Still, Biden faced significant public concerns that his age would hinder his ability to carry out his duties, especially in the final years of his four-year term.
Biden’s dismal performance in the June 2024 presidential debate, in which he appeared rigid and struggling to maintain his frame of mind, heightened these concerns.
Democratic lawmakers ultimately pressured Biden to withdraw from the 2024 presidential election, a step he ultimately took in July of that year.
Some critics have speculated that Biden’s age may have diminished his ability to devote time and attention to areas such as foreign policy, giving senior staff more influence over policy decisions.
Biden revealed earlier this year that he has advanced prostate cancer and is currently undergoing radiation therapy.
If Trump completes his second term, he will be 82 years old, making him several months older than Biden was when he finished his term as president. Concerns about age and mental health have also dogged Trump throughout his time in the White House.
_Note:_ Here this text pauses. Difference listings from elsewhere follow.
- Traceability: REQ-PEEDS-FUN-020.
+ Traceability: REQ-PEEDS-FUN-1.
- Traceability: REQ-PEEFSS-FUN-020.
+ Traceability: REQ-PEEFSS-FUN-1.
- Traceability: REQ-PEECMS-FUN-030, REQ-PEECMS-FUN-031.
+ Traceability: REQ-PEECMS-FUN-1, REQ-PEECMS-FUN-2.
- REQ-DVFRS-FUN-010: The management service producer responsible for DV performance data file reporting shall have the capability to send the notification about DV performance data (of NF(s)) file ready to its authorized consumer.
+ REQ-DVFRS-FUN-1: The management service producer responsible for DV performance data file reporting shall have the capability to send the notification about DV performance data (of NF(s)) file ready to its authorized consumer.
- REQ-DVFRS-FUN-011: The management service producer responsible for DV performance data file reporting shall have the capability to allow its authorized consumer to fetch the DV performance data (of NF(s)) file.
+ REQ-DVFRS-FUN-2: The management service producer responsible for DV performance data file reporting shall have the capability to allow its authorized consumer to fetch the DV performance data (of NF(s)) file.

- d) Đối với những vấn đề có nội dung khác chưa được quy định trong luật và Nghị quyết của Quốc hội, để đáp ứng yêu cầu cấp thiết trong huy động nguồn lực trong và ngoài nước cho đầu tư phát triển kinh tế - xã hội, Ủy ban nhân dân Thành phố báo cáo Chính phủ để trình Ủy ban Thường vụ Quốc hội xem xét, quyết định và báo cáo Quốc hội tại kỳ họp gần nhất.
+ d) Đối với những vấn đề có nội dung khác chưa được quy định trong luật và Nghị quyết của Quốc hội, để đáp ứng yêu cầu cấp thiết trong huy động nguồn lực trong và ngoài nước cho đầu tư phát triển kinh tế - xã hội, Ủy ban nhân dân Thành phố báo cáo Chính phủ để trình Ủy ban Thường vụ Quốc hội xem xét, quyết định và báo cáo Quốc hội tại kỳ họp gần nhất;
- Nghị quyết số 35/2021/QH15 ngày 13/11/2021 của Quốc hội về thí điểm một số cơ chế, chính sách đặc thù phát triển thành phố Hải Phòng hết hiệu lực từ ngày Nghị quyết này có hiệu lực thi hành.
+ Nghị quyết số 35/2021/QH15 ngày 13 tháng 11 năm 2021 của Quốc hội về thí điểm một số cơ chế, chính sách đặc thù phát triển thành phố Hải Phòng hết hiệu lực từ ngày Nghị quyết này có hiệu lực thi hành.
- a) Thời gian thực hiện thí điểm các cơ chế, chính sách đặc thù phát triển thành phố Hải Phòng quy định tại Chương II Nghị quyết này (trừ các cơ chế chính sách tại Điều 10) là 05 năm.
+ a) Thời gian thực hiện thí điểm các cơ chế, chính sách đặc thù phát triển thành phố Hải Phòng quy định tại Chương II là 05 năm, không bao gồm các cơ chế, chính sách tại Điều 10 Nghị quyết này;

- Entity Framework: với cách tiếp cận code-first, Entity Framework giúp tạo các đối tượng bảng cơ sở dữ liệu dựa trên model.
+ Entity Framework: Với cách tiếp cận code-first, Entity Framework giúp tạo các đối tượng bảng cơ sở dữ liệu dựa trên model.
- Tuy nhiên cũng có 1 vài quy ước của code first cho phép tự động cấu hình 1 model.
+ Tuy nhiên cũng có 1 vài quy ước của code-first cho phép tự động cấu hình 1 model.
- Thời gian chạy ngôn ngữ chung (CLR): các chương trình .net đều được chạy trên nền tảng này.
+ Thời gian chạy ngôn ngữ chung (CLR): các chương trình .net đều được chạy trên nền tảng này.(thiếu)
Just this week, the New York Times published an article titled “The days are getting shorter and signs of fatigue: President Trump faces the reality of aging in office.” It detailed instances in which Trump appeared to fall asleep during public appearances and explained how Trump limited his public appearances during his second term.
President Trump took to social media to call the female reporter “ugly” and posted that she “passed” a physical and cognitive tests.